LE MYTHE BERNARD TAPIE
Bernard Tapie est un homme d’affaires français, né le 26 janvier 1943 dans le 20e arrondissement de Paris. Il a été successivement ou simultanément pilote de course, chanteur, dirigeant d’un groupe d’entreprises (notamment sportives), dirigeant d’un club de football, animateur de télévision, écrivain, homme politique, ou encore acteur. Redevenu homme d’affaires depuis la fin des années 2000, il est actuellement gérant du Groupe Bernard Tapie et patron de presse.
Sous l’impulsion de Marcel Loichot, Bernard Tapie devient ensuite consultant (« ingénieur-conseil » à l’époque) au sein du cabinet de conseil SEMA spécialisé en redressement d’entreprises. En 1977, il se met à son compte et se spécialise dans le rachat d’entreprises en dépôt de bilan. Il fait parler de lui dans les médias pour la première fois en 1980, après avoir racheté très en dessous de leur valeur les châteaux du dictateur de Centrafrique Jean-Bedel Bokassa, en lui faisant croire que ses châteaux allaient être saisis par les autorités françaises. Sitôt la vente conclue, il s’envole à New York pour mettre aux enchères les châteaux chez Sothebies, les profits devant revenir à l’UNICEF. Comprenant qu’il a été berné, Bokassa intervient auprès de l’Élysée pour demander avec succès que la justice française fasse annuler la vente6.
Dans les années 1980, Bernard Tapie accélère le rythme des rachats d’entreprises. Sa méthode, qui suscite la curiosité de beaucoup d’entrepreneurs, repose sur trois piliers essentiels7 :
- la renégociation des dettes des sociétés. Les sociétés cibles étant en dépôt de bilan, donc amenées à disparaître, et n’ayant généralement pas assez d’actifs pour espérer couvrir leurs dettes ; les créanciers, fidèles à l’adage selon lequel « mieux vaut trois fois rien que rien du tout », acceptent d’abandonner l’essentiel de leur dette contre la certitude d’être payés immédiatement d’une petite partie.

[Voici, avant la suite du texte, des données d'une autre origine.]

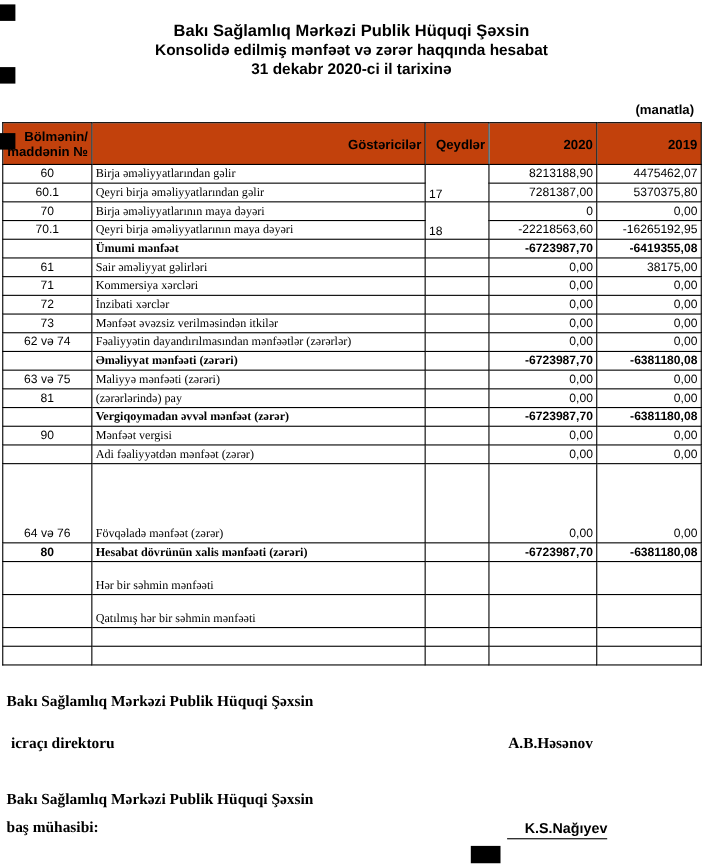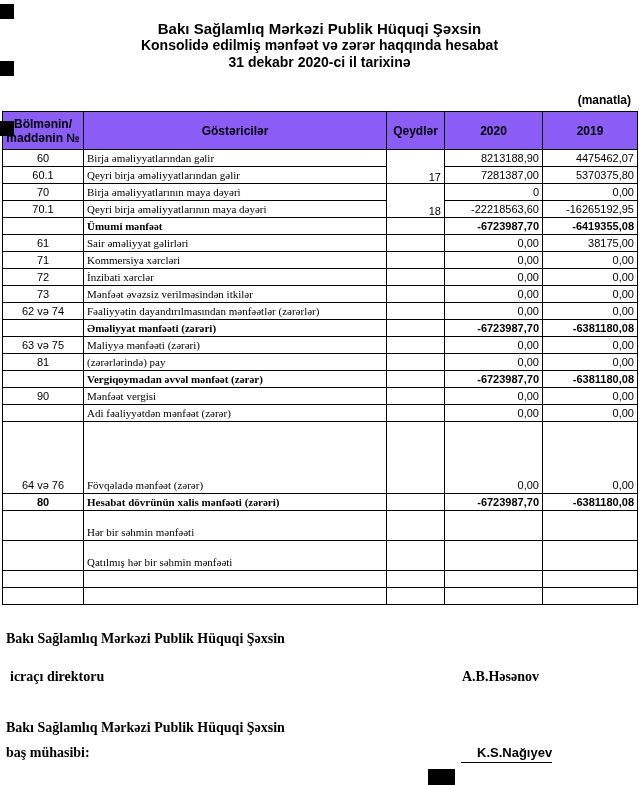--- a/index.html
+++ b/index.html
@@ -44,31 +44,31 @@
     width:635px;
     margin:4px 0 0 2px;
     font-size:11px;
   }
   table.report th, table.report td {
     border:1px solid #000;
     padding:0 3px;
     overflow:hidden;
   }
   table.report th {
-    background:#8b5cf6;
-    font-weight:bold;
-    text-align:center;
+    background:#c2410c;
+    font-weight:bold;
+    text-align:right;
     vertical-align:middle;
     height:38px;
     font-size:12px;
     line-height:14px;
   }
   td.no   { text-align:center; vertical-align:middle; white-space:nowrap; }
   td.label{ text-align:left;   vertical-align:middle; white-space:nowrap;font-family:Liberation Serif, serif; }
-  td.note { text-align:right; vertical-align:bottom; padding-bottom:2px; }
+  td.note { text-align:left; vertical-align:bottom; padding-bottom:2px; }
   td.val  { text-align:right;  vertical-align:middle; white-space:nowrap; }
   tr.r    { height:17px; }
   tr.tall { height:72px; }
   tr.med  { height:30px; }
   tr.tall td, tr.med td { vertical-align:bottom; padding-bottom:2px; }
   tr.bold td { font-weight:bold; }
 
   .sig { font-family:"Liberation Serif", serif; font-weight:bold; font-size:14px; }
   .sig-org1 { margin:26px 0 0 6px; }
   .sig-row1 { position:relative; margin:22px 0 0 10px; height:17px; }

- la réduction des coûts, notamment par l’investissement dans la modernisation des méthodes de production, qui va de pair avec la réduction des effectifs. C’est l’aspect le plus controversé de la méthode : très fréquemment, Bernard Tapie essuie les critiques sur les nombreux licenciements qu’il a opérés. Critiques auxquelles il répond « qu’à choisir entre une entreprise qui meurt, avec la totalité de ses salariés qui deviennent chômeurs ; et une entreprise qui survit, mais avec la moitié de ses salariés seulement ; je préfère la deuxième solution et sauver la moitié des emplois. Et je crois que l’économie française préfère aussi »8.
- la recherche de nouveaux débouchés (diversification). En restant sur leur seul marché d’origine, les sociétés cibles ont fini en dépôt de bilan. Réduire les dettes et les coûts n’étant souvent pas suffisant pour assurer le redressement, la recherche de nouveaux débouchés est primordiale. Bernard Tapie tente donc de faire preuve de créativité, et de trouver ainsi de nouvelles sources de revenus aux entreprises qu’il rachète. Pour la société Look, fabricante defixation de ski, il cherche à compenser la saisonnalité des ventes, exclusivement hivernale. Il fera ainsi fabriquer par la société les premières pédales de vélo déchaussables, sur le même principe que les fixations de ski, pour éviter les blessures occasionnées lors des chutes à vélo par les traditionnelles pédales « coques ». Pour la société Wonder, à la suite de la mort d’un bébé ayant avalé des piles d’une autre marque, empoisonné par le mercure contenu dans les piles, il fait créer la première pile sans mercure, la GreenPower, choisie dans toutes les zones à forte concentration d’enfants.
Ses sociétés les plus connues sont Terraillon (rachetée 1 franc en 1981, revendue 125 millions de francs en 1986 à l’américain Measurement Specialities) ; Look(rachetée 1F en 1983, revendue pour 260 millions de francs en 1988 au propriétaire des montres suisses Ebel), La Vie claire (rachetée 1F en 1980, revendue à Distriborg par le CDR en 1995) ; Testut (rachetée 1F en 1983, revendue par le CDR en 1999 au groupe américano-suisse Mettler Toledo) ; Wonder (rachetée 1F en 1984, revendue pour 470 millions de francs en 1988 à l’américain Ralston) ; Donnay (rachetée 1F en 1988, revendue pour 100 millions de francs en 1991 à la région Wallonne).